> _EXERCISE_
From the line containing "column Royalty (Runs)" through the final line of the records, reproduce every line exactly.

━━━━━━

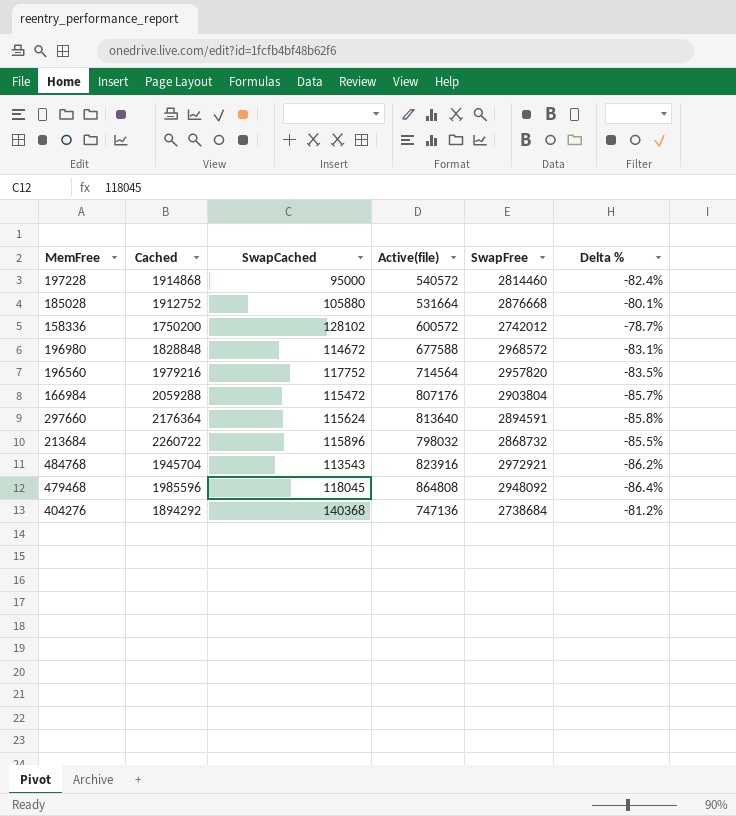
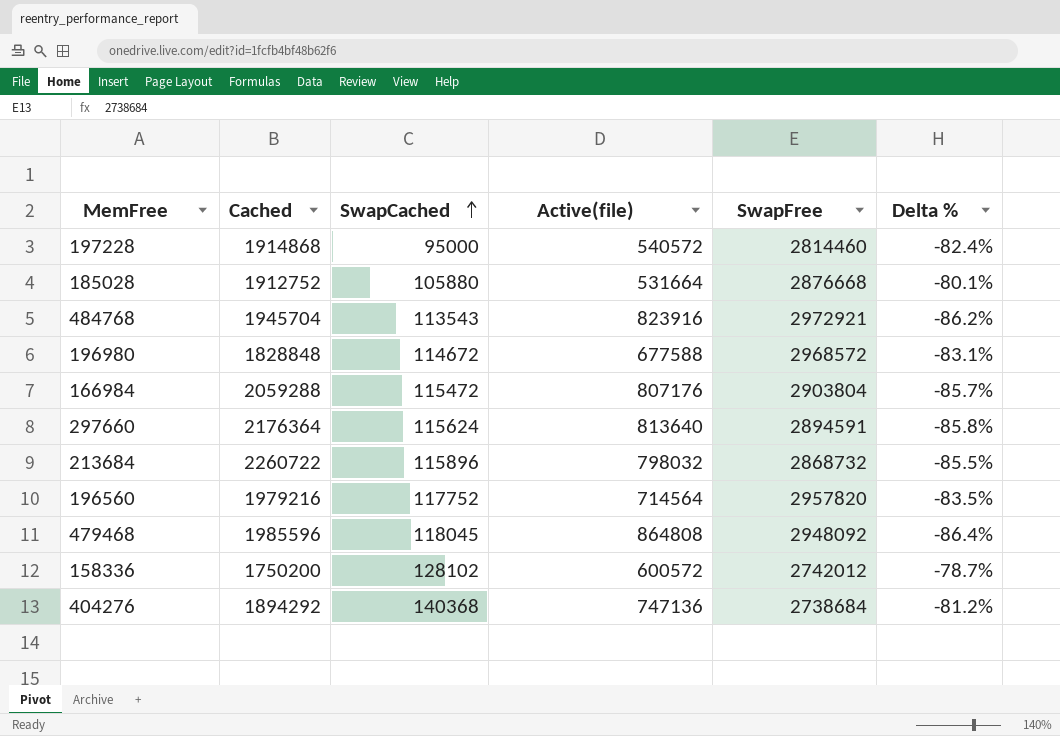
row order: none -> SwapCached ascending

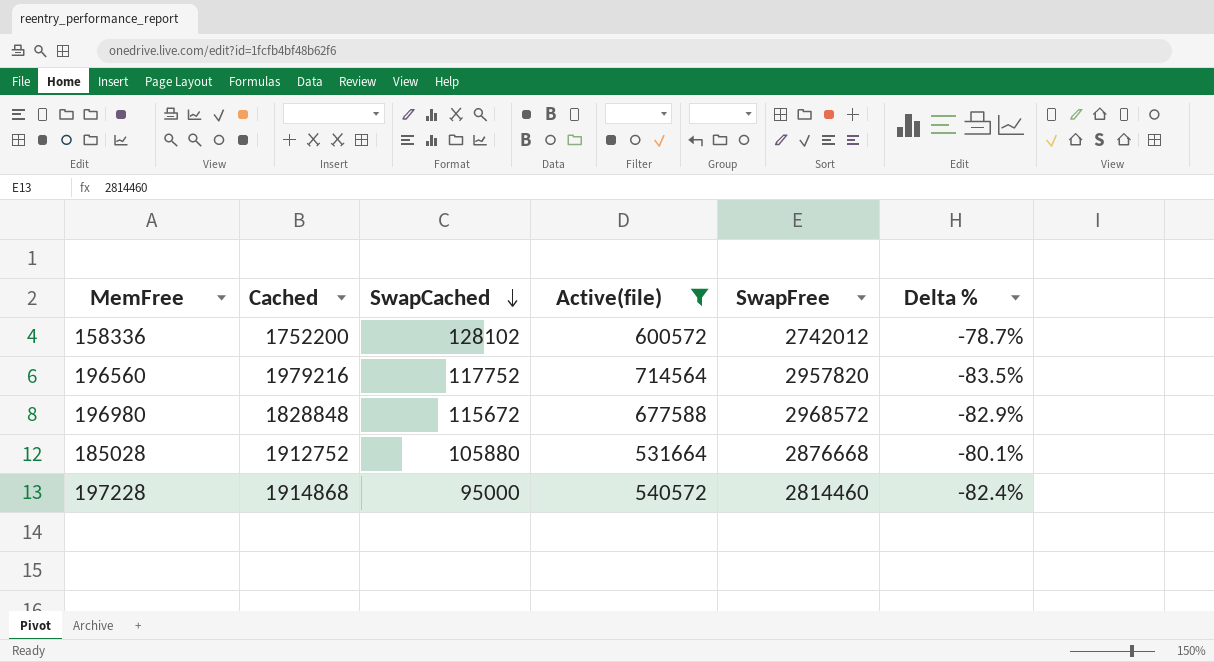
filter: none -> Active(file) <= 714564
row order: SwapCached ascending -> SwapCached descending
158336 | Cached: 1750200 -> 1752200
196980 | SwapCached: 114672 -> 115672
196980 | Delta %: -83.1% -> -82.9%

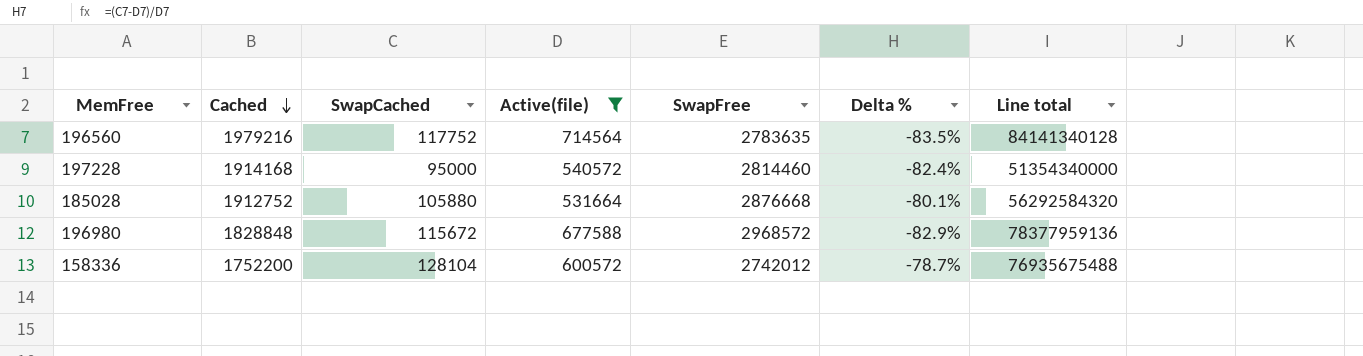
row order: SwapCached descending -> Cached descending
column Line total | formula: none -> [SwapCached] * [Active(file)]
196560 | SwapFree: 2957820 -> 2783635
197228 | Cached: 1914868 -> 1914168
158336 | SwapCached: 128102 -> 128104

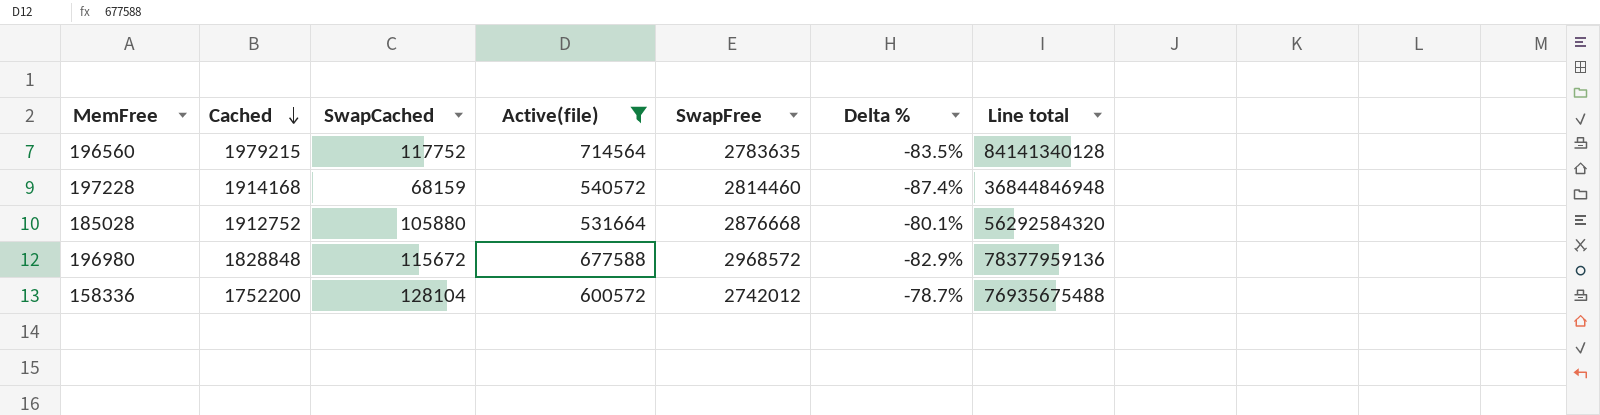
196560 | Cached: 1979216 -> 1979215
197228 | SwapCached: 95000 -> 68159
197228 | Delta %: -82.4% -> -87.4%
197228 | Line total: 51354340000 -> 36844846948

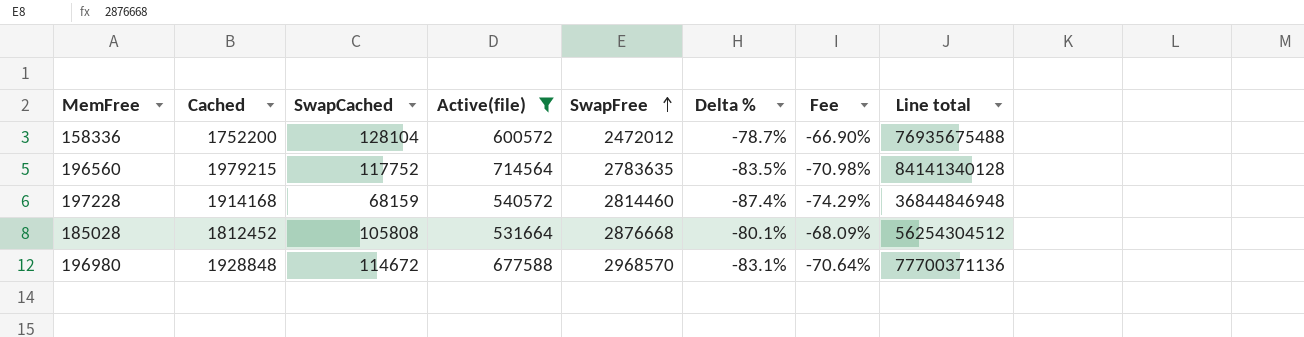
row order: Cached descending -> SwapFree ascending
column Fee | formula: none -> [Delta %] * 0.85
158336 | SwapFree: 2742012 -> 2472012
185028 | Cached: 1912752 -> 1812452
185028 | SwapCached: 105880 -> 105808
185028 | Line total: 56292584320 -> 56254304512
196980 | Cached: 1828848 -> 1928848
196980 | SwapCached: 115672 -> 114672
196980 | SwapFree: 2968572 -> 2968570
196980 | Delta %: -82.9% -> -83.1%
196980 | Line total: 78377959136 -> 77700371136

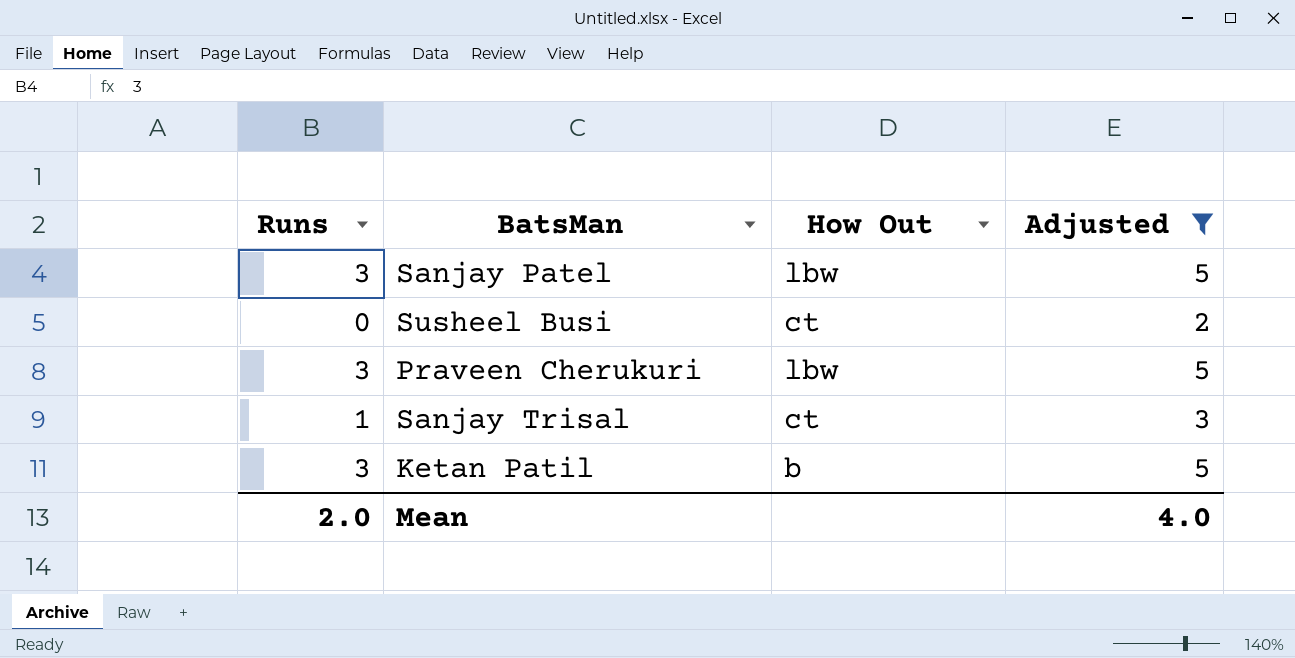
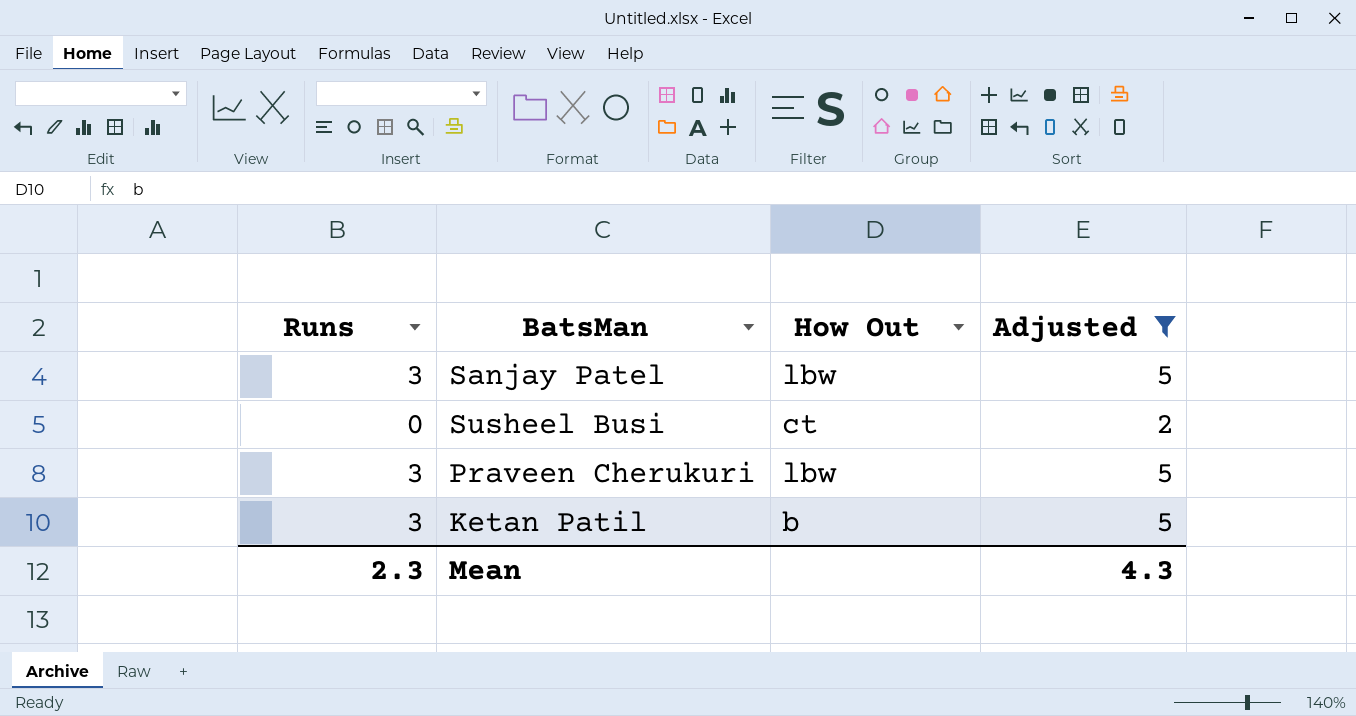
row Sanjay Trisal: 1 | ct | 3 -> none
Mean | Runs: 2.0 -> 2.3
Mean | Adjusted: 4.0 -> 4.3

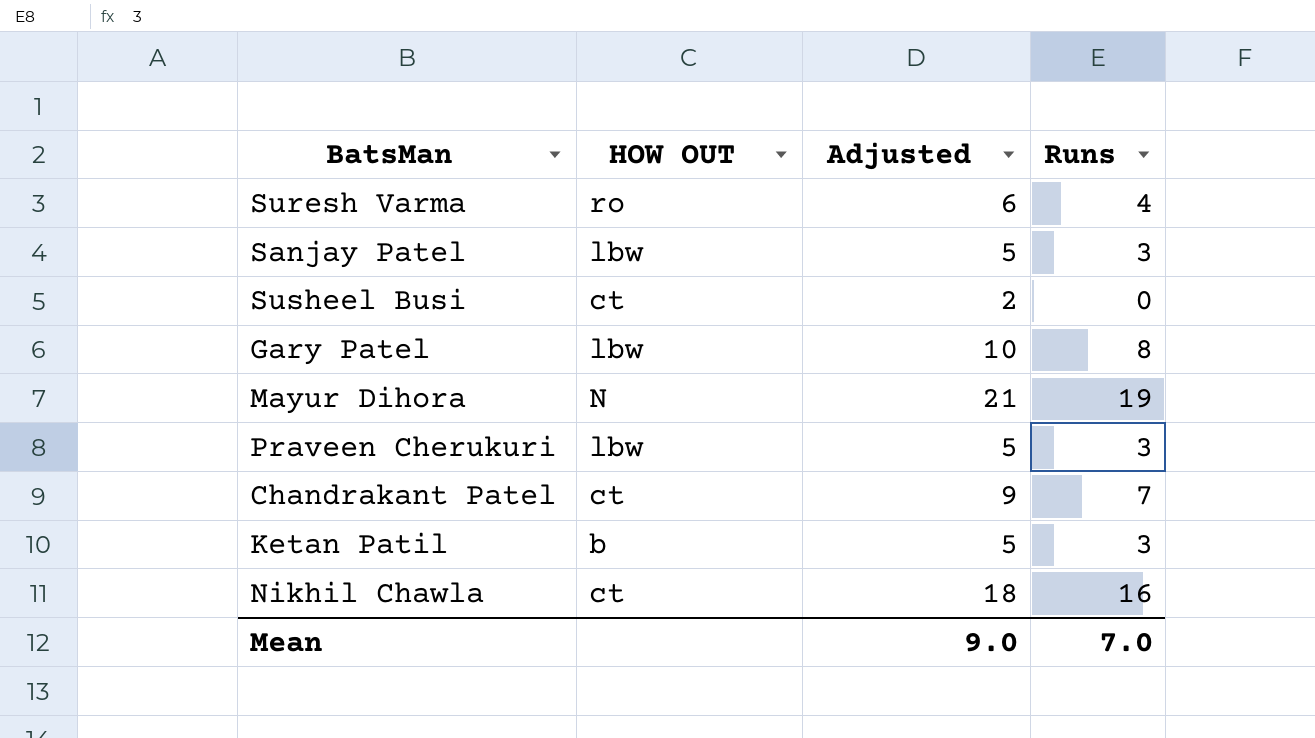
filter: Adjusted <= 5 -> none
column name: How Out -> HOW OUT
column Runs | position: 1 -> 4
Mean | Adjusted: 4.3 -> 9.0
Mean | Runs: 2.3 -> 7.0

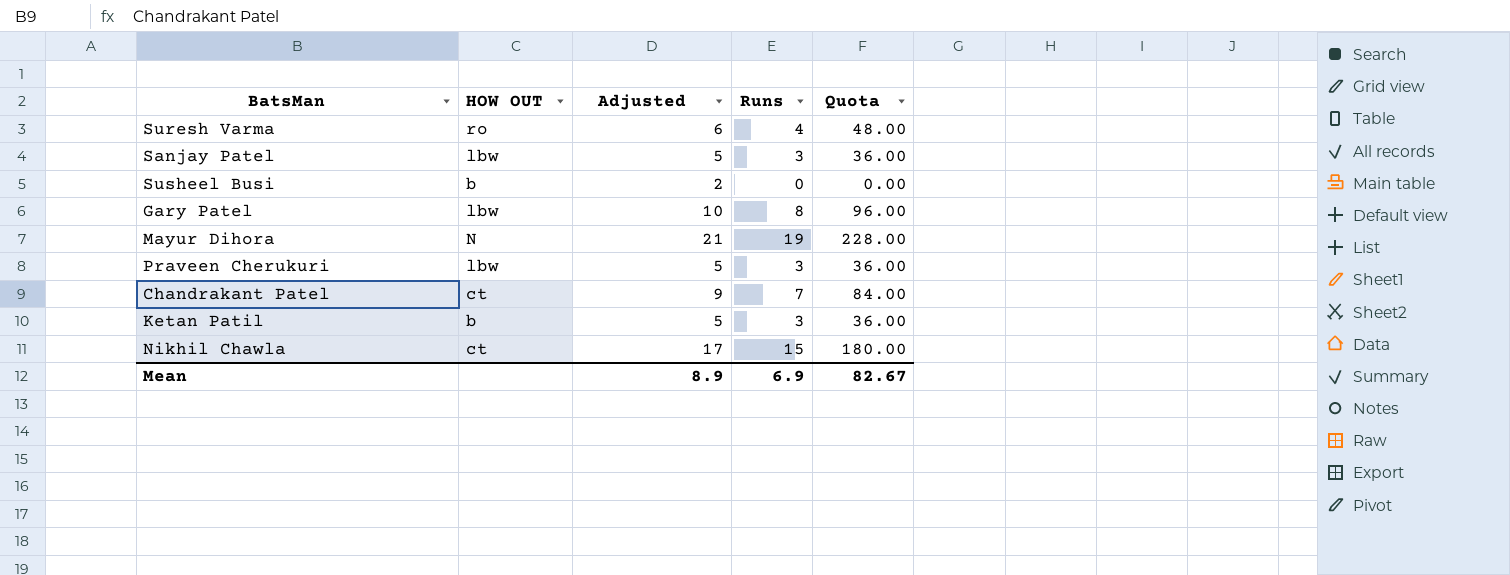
column Quota | formula: none -> [Runs] * 12
Susheel Busi | HOW OUT: ct -> b
Nikhil Chawla | Adjusted: 18 -> 17
Nikhil Chawla | Runs: 16 -> 15
Mean | Adjusted: 9.0 -> 8.9
Mean | Runs: 7.0 -> 6.9

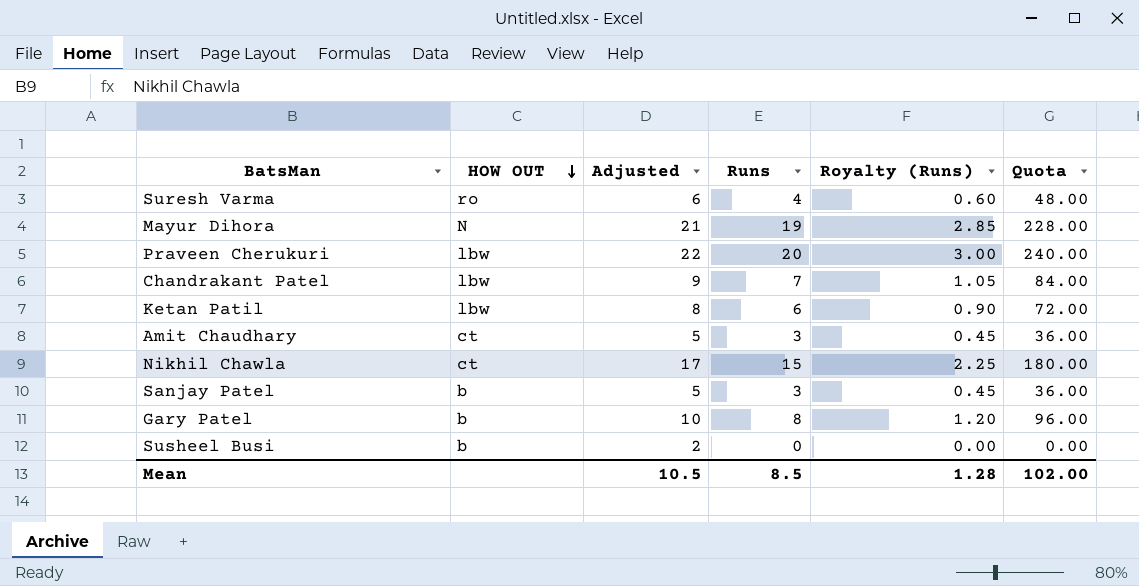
row order: none -> HOW OUT descending
column Royalty (Runs) | formula: none -> [Runs] * 0.15
Praveen Cherukuri | Adjusted: 5 -> 22
Praveen Cherukuri | Runs: 3 -> 20
Praveen Cherukuri | Quota: 36.00 -> 240.00
Chandrakant Patel | HOW OUT: ct -> lbw
Ketan Patil | HOW OUT: b -> lbw
Ketan Patil | Adjusted: 5 -> 8
Ketan Patil | Runs: 3 -> 6
Ketan Patil | Quota: 36.00 -> 72.00
row Amit Chaudhary: none -> ct | 5 | 3 | 0.45 | 36.00
Sanjay Patel | HOW OUT: lbw -> b
Gary Patel | HOW OUT: lbw -> b
Mean | Adjusted: 8.9 -> 10.5
Mean | Runs: 6.9 -> 8.5
Mean | Quota: 82.67 -> 102.00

━━━━━━

> _TASK RESPONSE_
column Royalty (Runs) | formula: none -> [Runs] * 0.15
Praveen Cherukuri | Adjusted: 5 -> 22
Praveen Cherukuri | Runs: 3 -> 20
Praveen Cherukuri | Quota: 36.00 -> 240.00
Chandrakant Patel | HOW OUT: ct -> lbw
Ketan Patil | HOW OUT: b -> lbw
Ketan Patil | Adjusted: 5 -> 8
Ketan Patil | Runs: 3 -> 6
Ketan Patil | Quota: 36.00 -> 72.00
row Amit Chaudhary: none -> ct | 5 | 3 | 0.45 | 36.00
Sanjay Patel | HOW OUT: lbw -> b
Gary Patel | HOW OUT: lbw -> b
Mean | Adjusted: 8.9 -> 10.5
Mean | Runs: 6.9 -> 8.5
Mean | Quota: 82.67 -> 102.00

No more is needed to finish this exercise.